WORK ITEM:
Extract the full listing verbatim and drop any pictures from your copy.

STORED DATA:
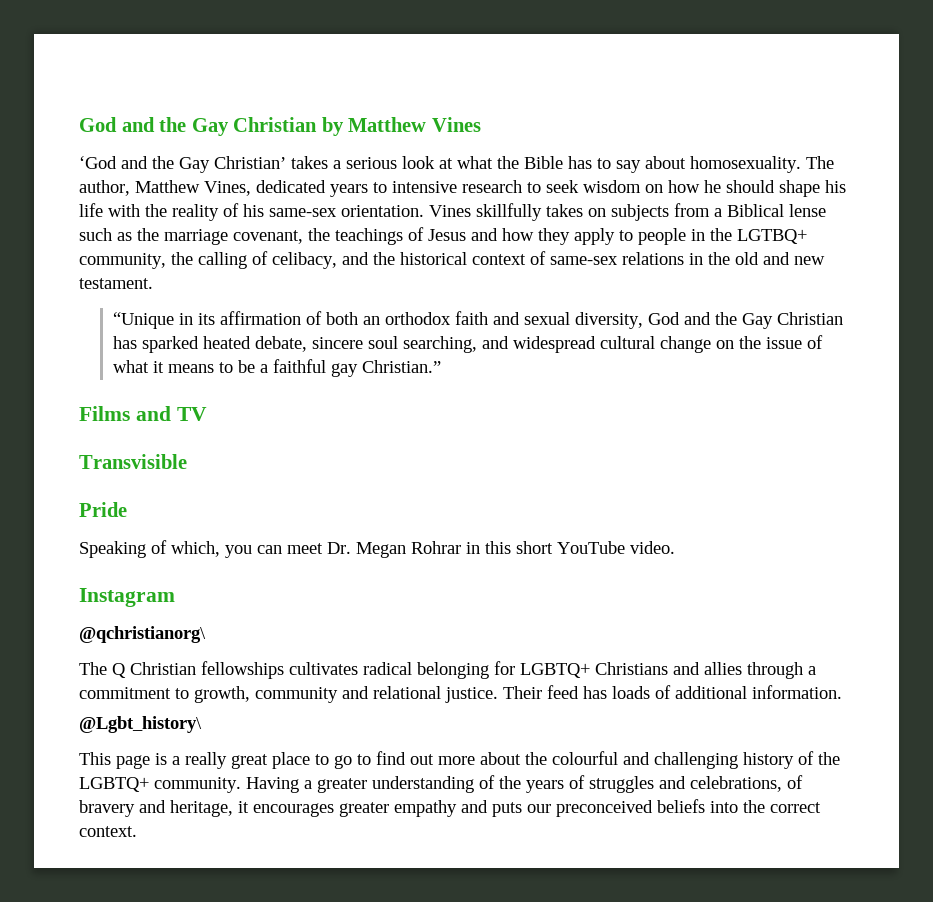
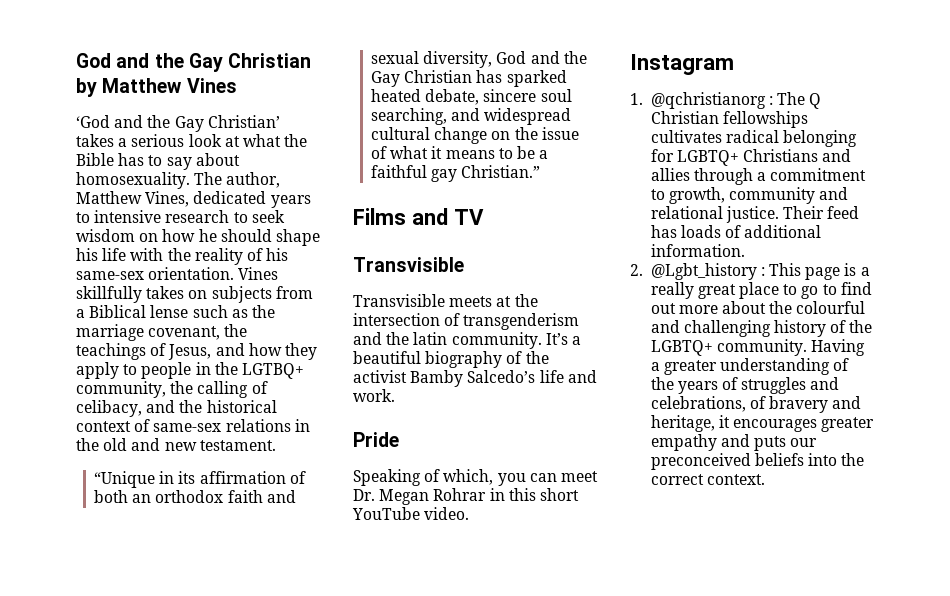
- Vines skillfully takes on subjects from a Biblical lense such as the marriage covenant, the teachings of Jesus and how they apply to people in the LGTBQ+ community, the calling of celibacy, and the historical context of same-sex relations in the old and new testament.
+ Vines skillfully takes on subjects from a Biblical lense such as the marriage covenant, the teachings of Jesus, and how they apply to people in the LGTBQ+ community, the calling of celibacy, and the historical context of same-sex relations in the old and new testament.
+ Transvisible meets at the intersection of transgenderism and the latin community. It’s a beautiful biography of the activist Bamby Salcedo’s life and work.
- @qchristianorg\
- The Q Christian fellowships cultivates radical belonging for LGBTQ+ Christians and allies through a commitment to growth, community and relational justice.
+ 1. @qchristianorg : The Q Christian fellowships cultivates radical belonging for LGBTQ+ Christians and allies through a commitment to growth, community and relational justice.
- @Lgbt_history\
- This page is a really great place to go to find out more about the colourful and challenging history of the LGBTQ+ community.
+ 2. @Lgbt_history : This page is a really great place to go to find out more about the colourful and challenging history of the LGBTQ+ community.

EXERCISE ANSWER:
- Vines skillfully takes on subjects from a Biblical lense such as the marriage covenant, the teachings of Jesus and how they apply to people in the LGTBQ+ community, the calling of celibacy, and the historical context of same-sex relations in the old and new testament.
+ Vines skillfully takes on subjects from a Biblical lense such as the marriage covenant, the teachings of Jesus, and how they apply to people in the LGTBQ+ community, the calling of celibacy, and the historical context of same-sex relations in the old and new testament.
+ Transvisible meets at the intersection of transgenderism and the latin community. It’s a beautiful biography of the activist Bamby Salcedo’s life and work.
- @qchristianorg\
- The Q Christian fellowships cultivates radical belonging for LGBTQ+ Christians and allies through a commitment to growth, community and relational justice.
+ 1. @qchristianorg : The Q Christian fellowships cultivates radical belonging for LGBTQ+ Christians and allies through a commitment to growth, community and relational justice.
- @Lgbt_history\
- This page is a really great place to go to find out more about the colourful and challenging history of the LGBTQ+ community.
+ 2. @Lgbt_history : This page is a really great place to go to find out more about the colourful and challenging history of the LGBTQ+ community.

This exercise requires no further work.